Beyond KL-divergence: Risk Aware Control Through Cross Entropy and Adversarial Entropy Regularization
Menno van Zutphen, Domagoj Herceg, Duarte J. Antunes
TL;DR
The paper tackles robust control under distributional uncertainty by introducing a risk-aware regularization that combines a cross-entropy term $H_c(p,r)$ and an entropy term $H(p)$ with weights $\gamma_H$ and $\gamma_E$. This yields a DP-like minsoftmax framework in which the adversary's distribution has a closed-form softmax form $p_k^{*}(w|x,u) \propto e^{\alpha_k/\gamma_E}$ with $\alpha_k=\gamma_H\log r(w|x,u) + J_{k+1}(f(x,u,w))$, enabling efficient computation of the optimal policy. In the linear-quadratic Gaussian setting, the method recovers $\mathcal{H}_\infty$-control in the infinite-horizon limit and can interpolate among ML-Certainty Equivalence, KL-regularization, and risk-sensitive controllers via parameter tuning. The approach is demonstrated on a numerical irrigation example, showing how parameter choices trade off conservatism against empirical disturbance information. Overall, minsoftmax provides a flexible, analytically tractable framework that unifies several robust control paradigms for practical, uncertainty-aware decision making.
Abstract
While the idea of robust dynamic programming (DP) is compelling for systems affected by uncertainty, addressing worst-case disturbances generally results in excessive conservatism. This paper introduces a method for constructing control policies robust to adversarial disturbance distributions that relate to a provided empirical distribution. The character of the adversary is shaped by a regularization term comprising a weighted sum of (i) the cross-entropy between the empirical and the adversarial distributions, and (ii) the entropy of the adversarial distribution itself. The regularization weights are interpreted as the likelihood factor and the temperature respectively. The proposed framework leads to an efficient DP-like algorithm -- referred to as the minsoftmax algorithm -- to obtain the optimal control policy, where the disturbances follow an analytical softmax distribution in terms of the empirical distribution, temperature, and likelihood factor.
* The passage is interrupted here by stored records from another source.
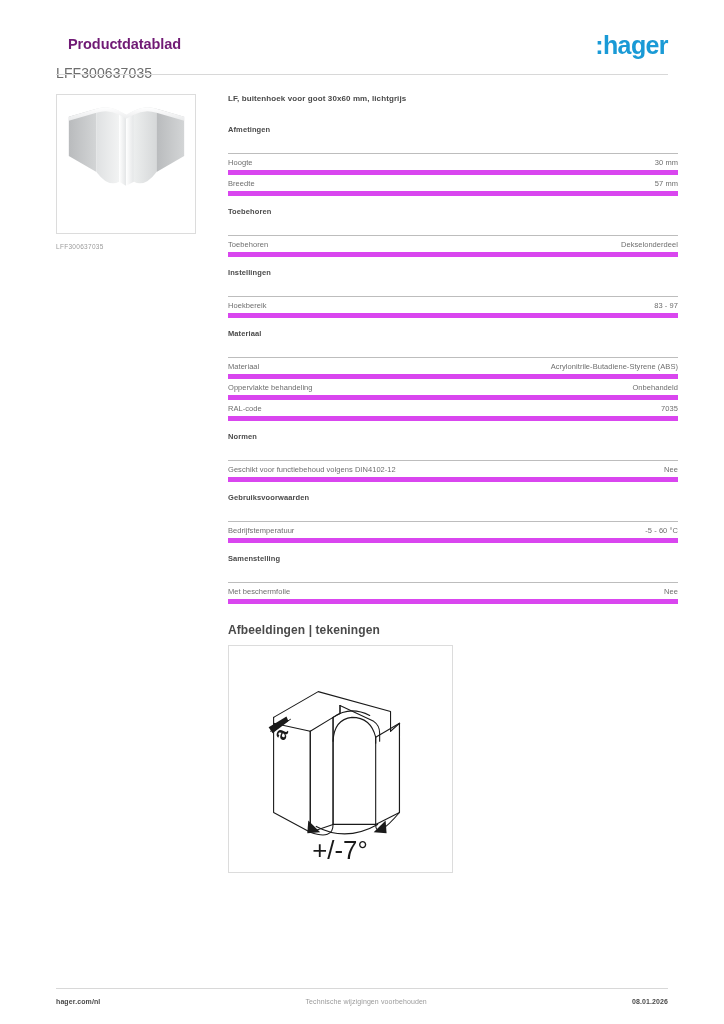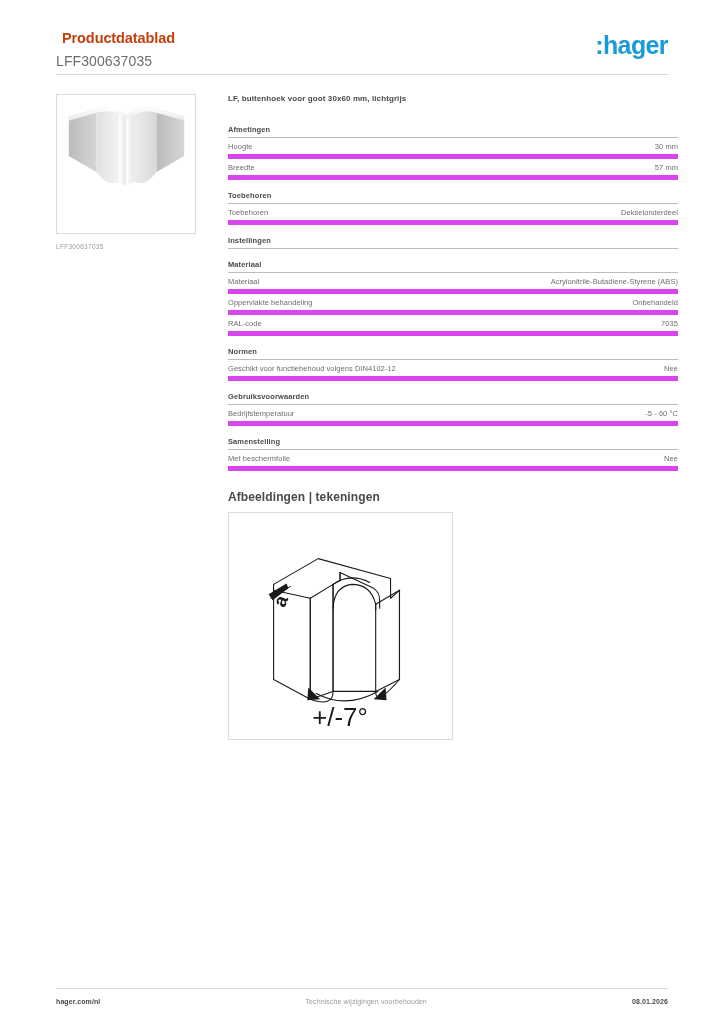--- a/index.html
+++ b/index.html
@@ -33,10 +33,10 @@
   .header-title {
     font-size: 14.5px;
     font-weight: bold;
-    color: #c2410c;
+    color: #701a75;
     letter-spacing: -0.1px;
     line-height: 17px;
-    margin: 6px;
+    margin: 12px;
   }
   .header-subtitle {
     font-size: 14px;

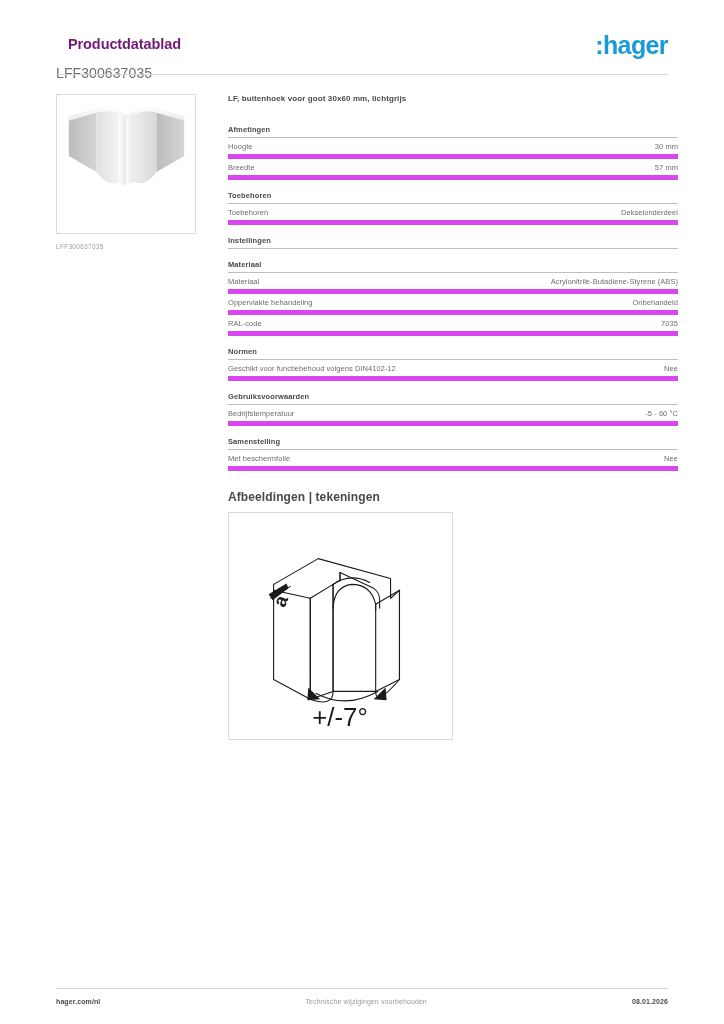--- a/index.html
+++ b/index.html
@@ -115,7 +115,7 @@
     font-size: 7.5px;
     font-weight: bold;
     color: #4a4a4a;
-    padding-bottom: 3px;
+    padding-bottom: 19px;
     border-bottom: 1px solid #bdbdbd;
     letter-spacing: 0.1px;
   }

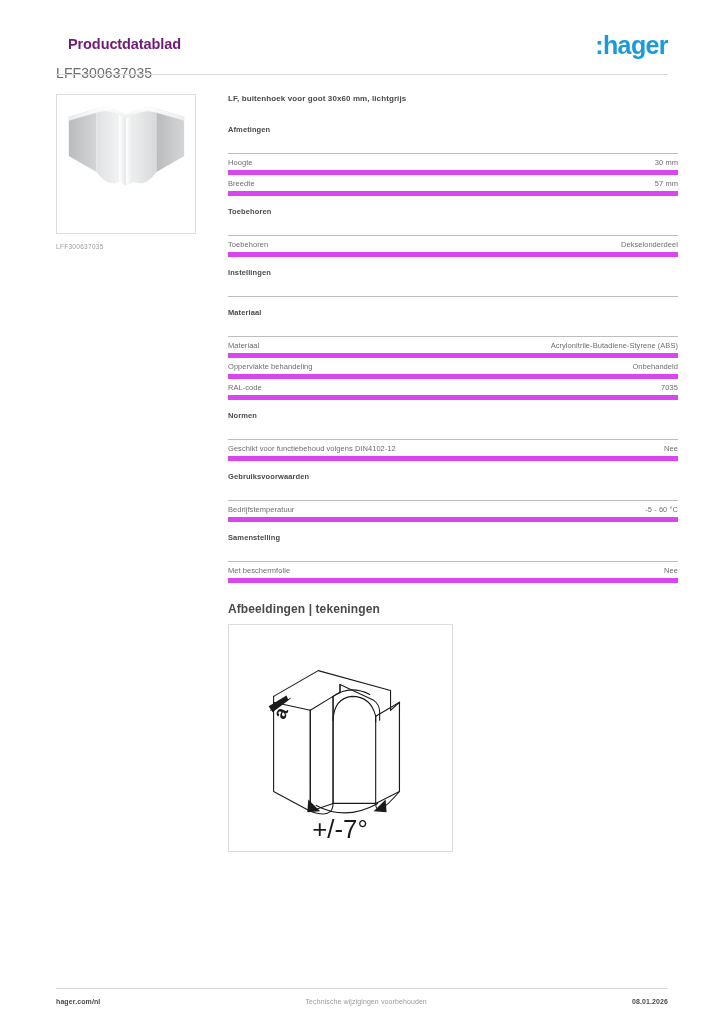--- a/index.html
+++ b/index.html
@@ -251,6 +251,10 @@
         </div>
         <div class="spec-group">
           <div class="group-head">Instellingen</div>
+          <div class="spec-row">
+            <span class="spec-label">Hoekbereik</span>
+            <span class="spec-value">83 - 97</span>
+          </div>
         </div>
         <div class="spec-group">
           <div class="group-head">Materiaal</div>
It admits a number of control-theoretic interpretations and can thus be understood as a flexible tool for integrating complementary features of related control frameworks. In particular, in the linear model quadratic cost setting, with a Gaussian empirical distribution, we draw connections to the well-known $\mathcal{H}_{\infty}$-control. We illustrate our results through a numerical example.